27 de janeiro de 2010 10:04
Davi disse...

Sem querer ser chato mas já sendo (hehe), os westerns de Eastwood com o genial diretor italiano Sérgio Leone - a saber: "Por um punhado de dólares", "Por Uns Dólares a Mais" e "Três Homens em Conflito" (também traduzido como "O Bom, o Mau e o Feio) estão longe da decadência. Sua atuação é sempre precisa, encarnando com verdade o homem endurecido pela natureza e pela vida, mas que mantém, sob a aparente brutalidade, um senso ético e altruísta. No fim de sua primeira fase de cowboy teve um tropeço em "The Outlaw Josey Wales", sua primeira direção. Depois disso, ajudou a criar o esterótipo do valentão de filmes de ação com "Dirty Harry" e arrebentou em "Fuga de Alcatraz", apenas para no ano seguinte encarnar o cowboy moderno e anacrônico "Bronco Billy", uma melancólica paródia de si mesmo, assinando também a direção. Isso foi em 1980. Em 85 voltou ao western com "Pale Rider", um grande sucesso que estrelou e dirigiu. Sete anos depois, em 1993, ganhou 4 oscar, incluindo o de melhor filme, por "Os Imperdoáveis". O resto é história!

28 de janeiro de 2010 22:24
Davi disse...

Dirty Harry, na verdade, surgiu em 1971. Eu que apenas o conheci nos anos 80.)
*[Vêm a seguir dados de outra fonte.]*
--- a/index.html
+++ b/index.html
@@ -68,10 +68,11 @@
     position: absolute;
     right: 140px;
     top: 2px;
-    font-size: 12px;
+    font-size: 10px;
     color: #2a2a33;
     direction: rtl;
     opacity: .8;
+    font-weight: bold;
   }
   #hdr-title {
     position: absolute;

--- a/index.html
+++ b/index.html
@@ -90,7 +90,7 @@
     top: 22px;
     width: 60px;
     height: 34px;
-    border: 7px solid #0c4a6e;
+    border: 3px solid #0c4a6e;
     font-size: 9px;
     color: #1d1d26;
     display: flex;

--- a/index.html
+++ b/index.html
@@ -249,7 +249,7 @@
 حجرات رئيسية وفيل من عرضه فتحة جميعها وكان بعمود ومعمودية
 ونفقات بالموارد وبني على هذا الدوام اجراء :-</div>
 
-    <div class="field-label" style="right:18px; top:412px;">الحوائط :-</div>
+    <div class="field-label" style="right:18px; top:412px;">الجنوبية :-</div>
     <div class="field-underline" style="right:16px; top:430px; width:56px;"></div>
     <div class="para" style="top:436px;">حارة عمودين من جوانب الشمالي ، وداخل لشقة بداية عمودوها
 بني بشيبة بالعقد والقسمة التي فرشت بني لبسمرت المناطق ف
http://www.imdb.com/title/tt0066999/

28 de janeiro de 2010 22:36
Amanda Aouad disse...

Ok, Davi, eu usei uma palavra infeliz, afinal decadente é muito forte... Na verdade, os westerns dos italianos tem seu charme, apesar de não serem os grandes clássicos do gênero de décadas anteriores. Afinal, eles surgiram quando os americanos já estavam em declínio. E na verdade, não gosto muito da interpretação dele, típica demais, sempre um cara durão e anti-herói. Achei um barato quando De volta para o Futuro fez uma piada no terceiro filme, dizendo que "Clint Eastwood" era o homem mais covarde do oeste. hehe. Mas, registrado o seu protesto, pode ser chato e nos brindar com seus conhecimentos sempre. É bom trocar e aprender cada vez mais.